🤖 AI Summary
This work addresses core challenges in dense retrieval for Amharic—a low-resource language with 120 million speakers—including scarcity of labeled data, pretraining resources, and word embeddings. We present the first systematic feasibility study, proposing a lightweight fine-tuning and cross-lingual transfer framework built upon mBERT and XLM-R. Our approach integrates contrastive learning, pseudo-labeling, and unsupervised domain adaptation to train dense encoders. Evaluated on a newly constructed Amharic QA retrieval benchmark—the first of its kind—we achieve a 37% improvement in Recall@10 over baseline methods, substantially outperforming traditional sparse retrieval and zero-shot cross-lingual baselines.
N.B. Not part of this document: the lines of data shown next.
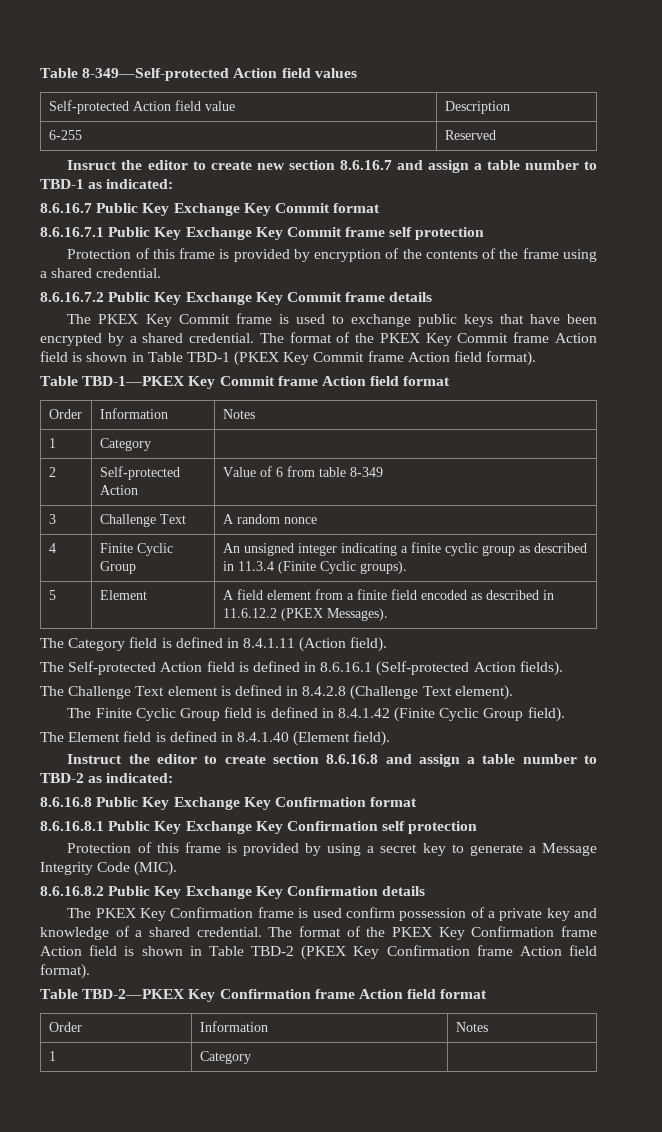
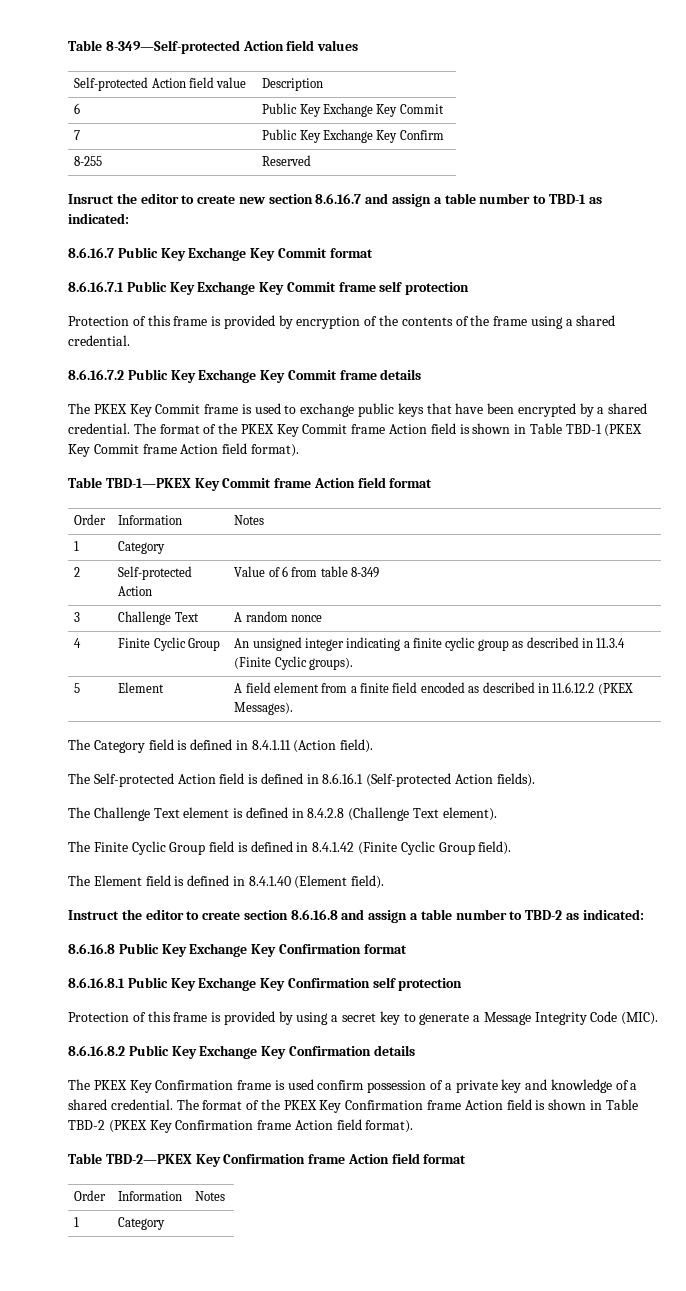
- 6-255 | Reserved
+ 6 | Public Key Exchange Key Commit
+ 7 | Public Key Exchange Key Confirm
+ 8-255 | Reserved

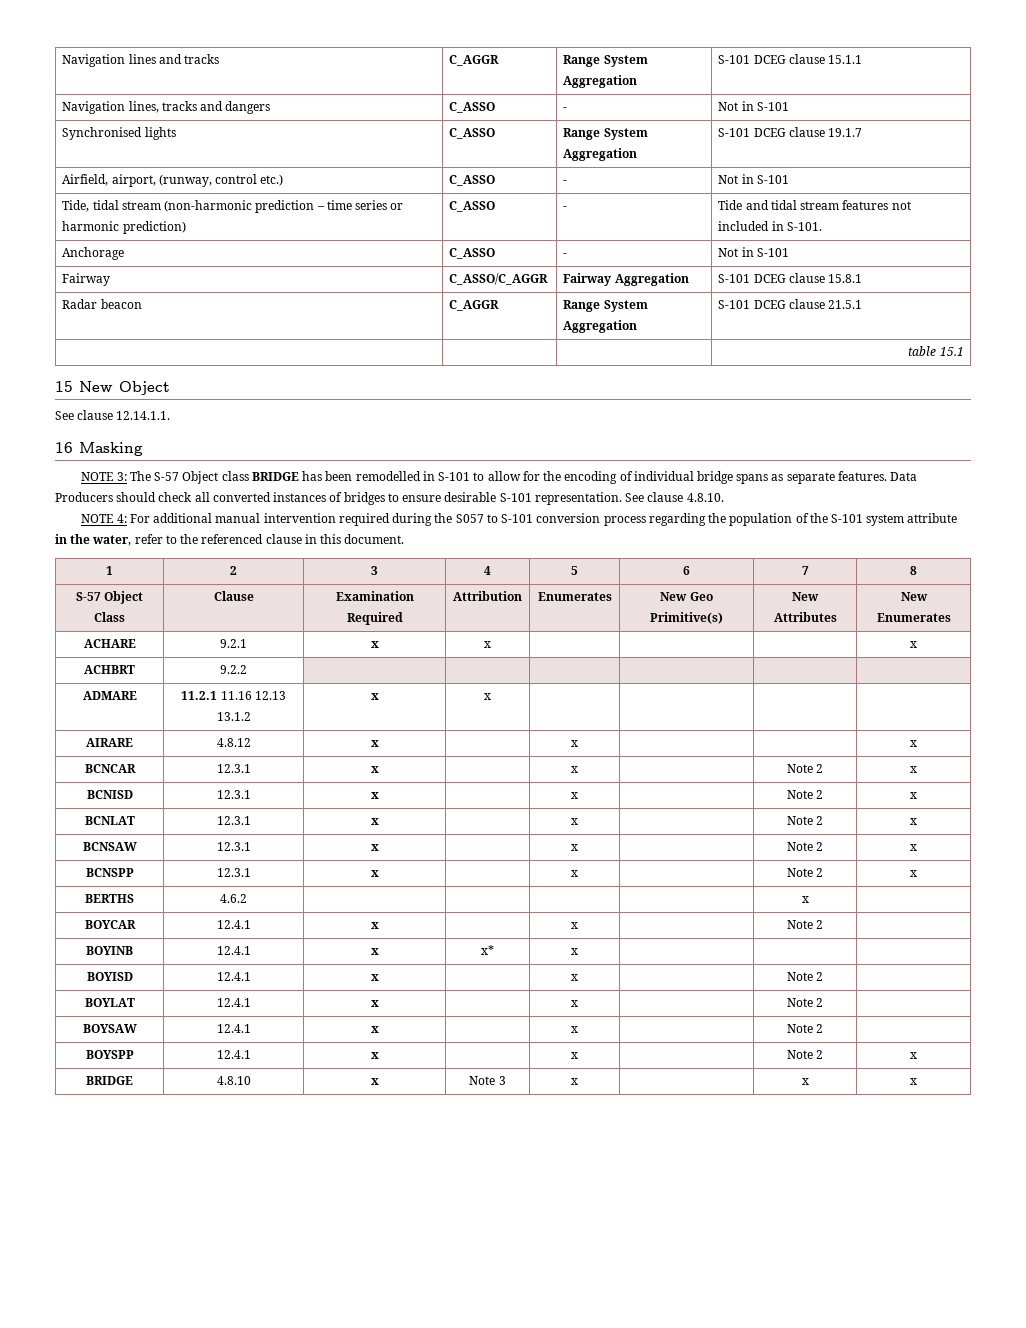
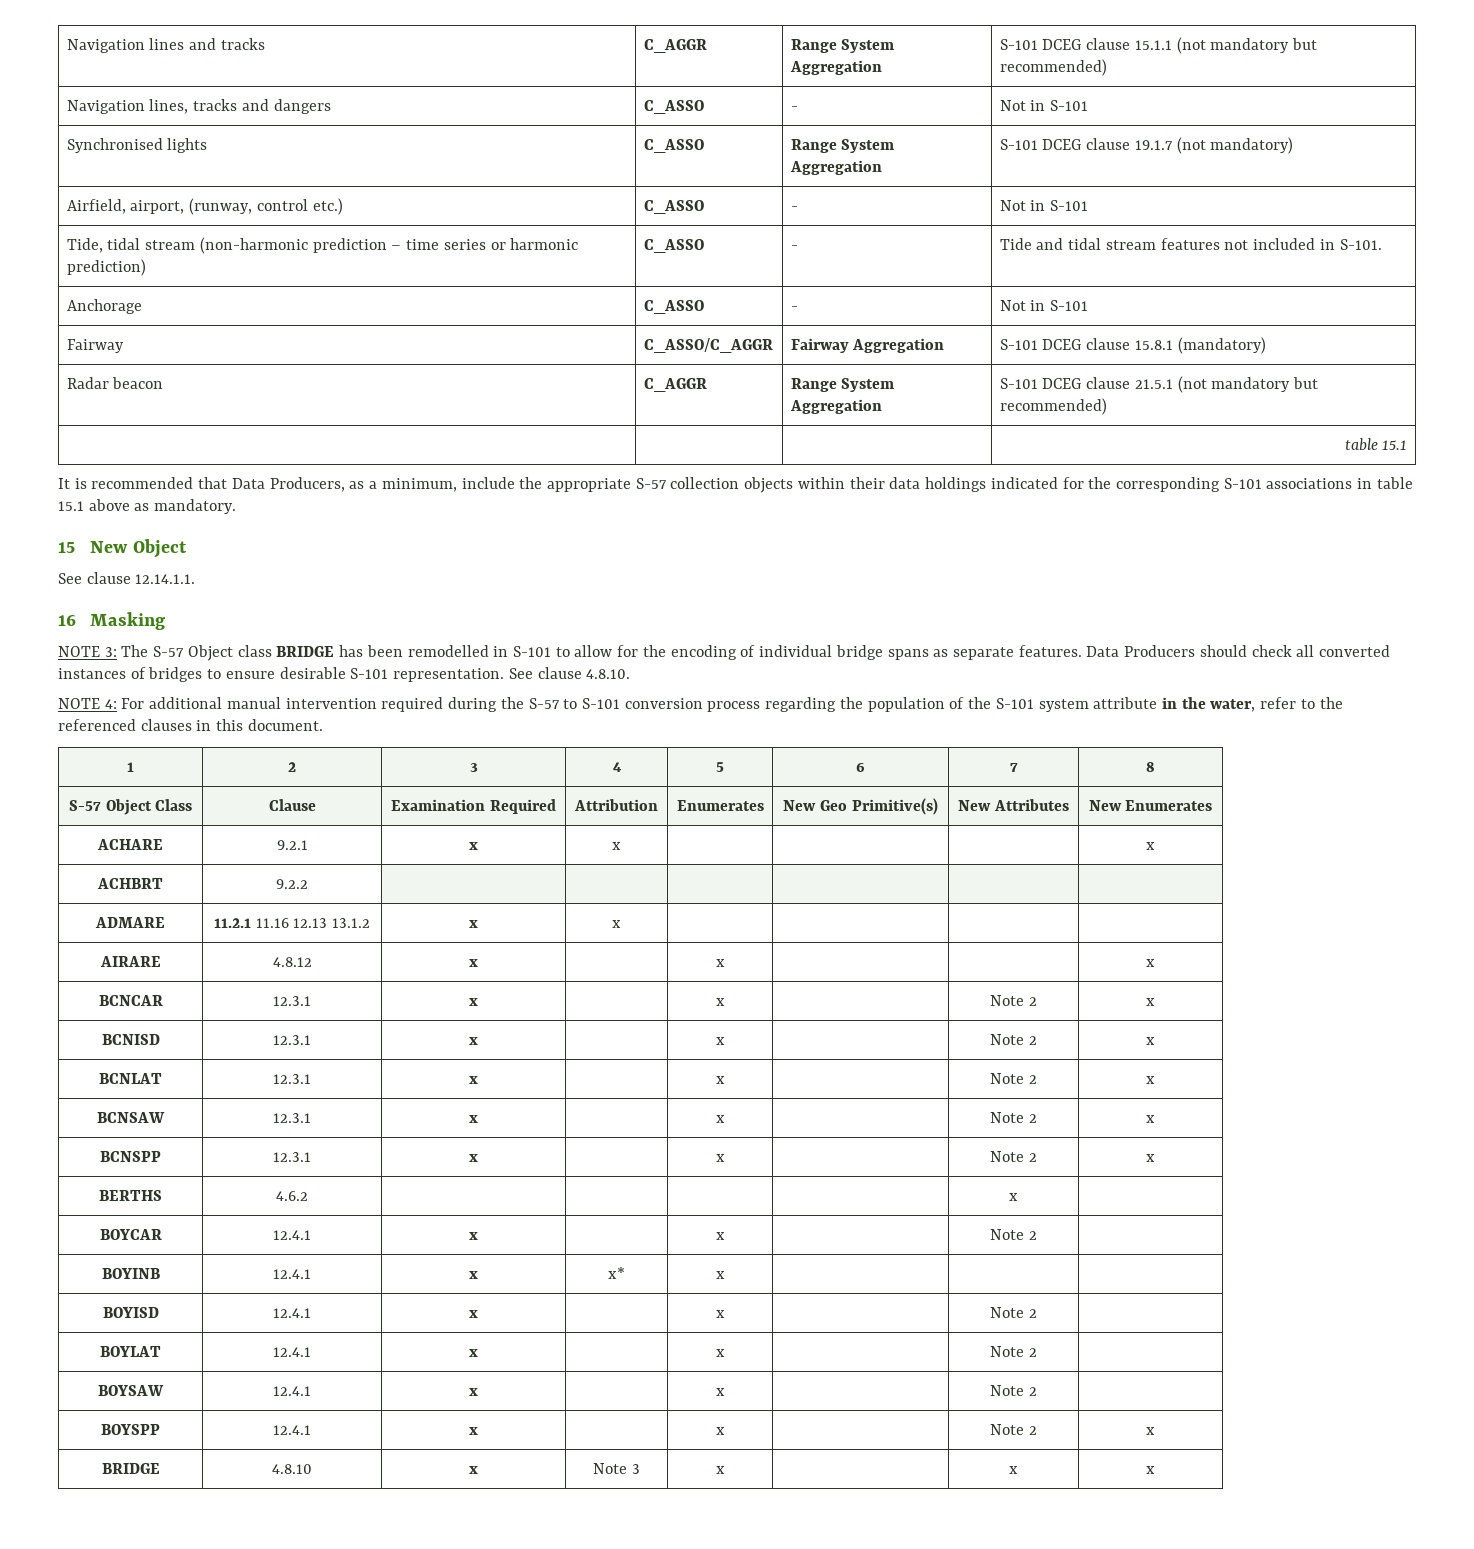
- Navigation lines and tracks | C_AGGR | Range System Aggregation | S-101 DCEG clause 15.1.1
+ Navigation lines and tracks | C_AGGR | Range System Aggregation | S-101 DCEG clause 15.1.1 (not mandatory but recommended)
- Synchronised lights | C_ASSO | Range System Aggregation | S-101 DCEG clause 19.1.7
+ Synchronised lights | C_ASSO | Range System Aggregation | S-101 DCEG clause 19.1.7 (not mandatory)
- Fairway | C_ASSO/C_AGGR | Fairway Aggregation | S-101 DCEG clause 15.8.1
+ Fairway | C_ASSO/C_AGGR | Fairway Aggregation | S-101 DCEG clause 15.8.1 (mandatory)
- Radar beacon | C_AGGR | Range System Aggregation | S-101 DCEG clause 21.5.1
+ Radar beacon | C_AGGR | Range System Aggregation | S-101 DCEG clause 21.5.1 (not mandatory but recommended)
  | | | table 15.1
+ It is recommended that Data Producers, as a minimum, include the appropriate S-57 collection objects within their data holdings indicated for the corresponding S-101 associations in table 15.1 above as mandatory.
- NOTE 4: For additional manual intervention required during the S057 to S-101 conversion process regarding the population of the S-101 system attribute in the water, refer to the referenced clause in this document.
+ NOTE 4: For additional manual intervention required during the S-57 to S-101 conversion process regarding the population of the S-101 system attribute in the water, refer to the referenced clauses in this document.

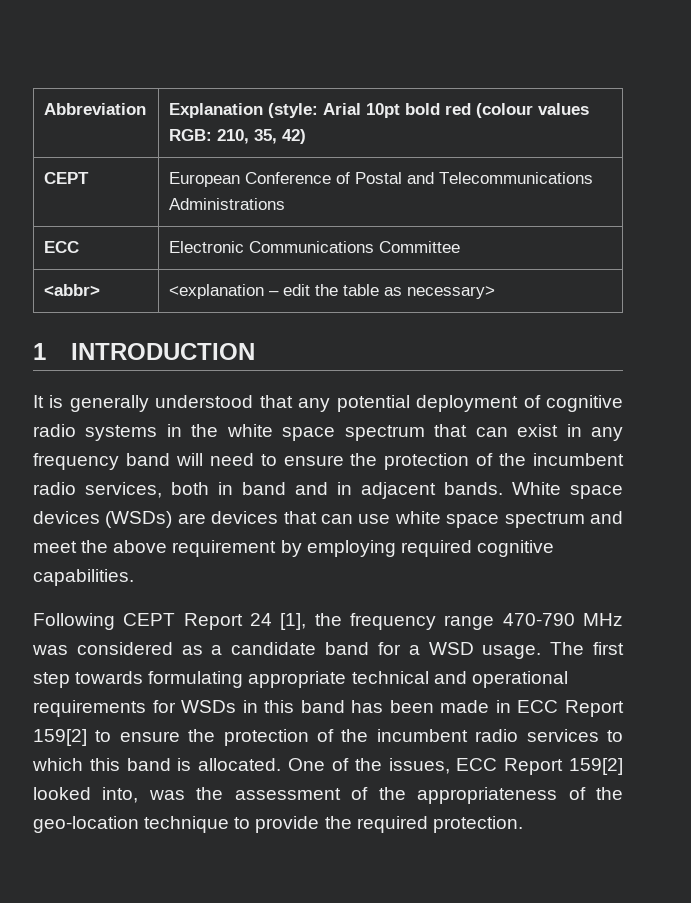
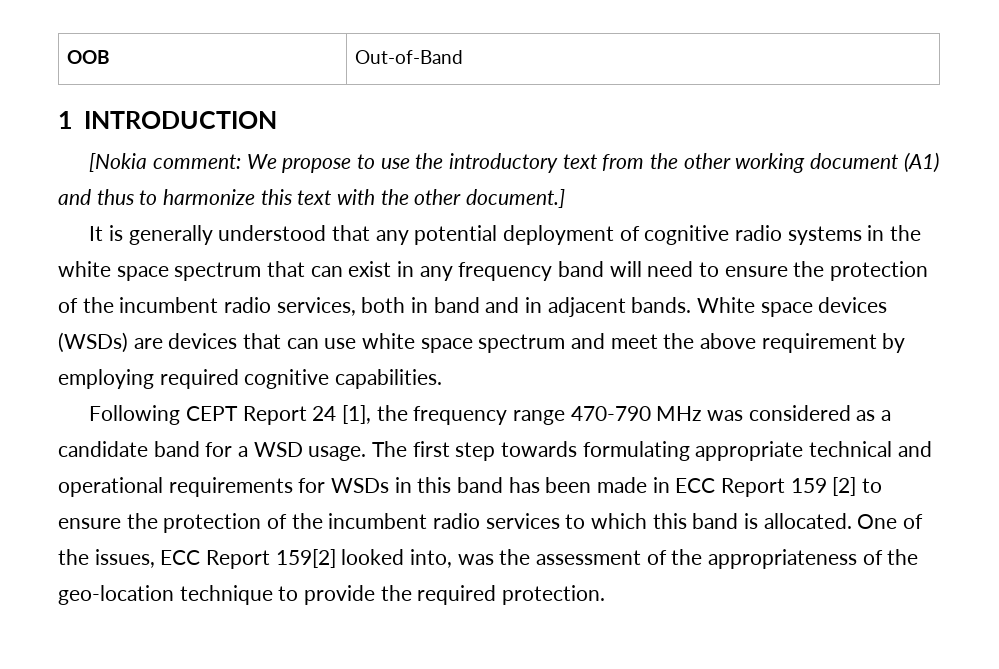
- Abbreviation | Explanation (style: Arial 10pt bold red (colour values RGB: 210, 35, 42)
- CEPT | European Conference of Postal and Telecommunications Administrations
- ECC | Electronic Communications Committee
- <abbr> | <explanation – edit the table as necessary>
+ OOB | Out-of-Band
  1 INTRODUCTION
+ [Nokia comment: We propose to use the introductory text from the other working document (A1) and thus to harmonize this text with the other document.]
- The first step towards formulating appropriate technical and operational requirements for WSDs in this band has been made in ECC Report 159[2] to ensure the protection of the incumbent radio services to which this band is allocated.
+ The first step towards formulating appropriate technical and operational requirements for WSDs in this band has been made in ECC Report 159 [2] to ensure the protection of the incumbent radio services to which this band is allocated.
Key contributions are: (1) the first publicly available Amharic dense retrieval benchmark; (2) empirical validation of lightweight adaptation and cross-lingual transfer efficacy in low-resource settings; and (3) a reproducible methodology for information retrieval in African languages.
📝 Abstract
This paper reports some difficulties and some results when using dense retrievers on Amharic, one of the low-resource languages spoken by 120 millions populations. The efforts put and difficulties faced by University Addis Ababa toward Amharic Information Retrieval will be developed during the presentation.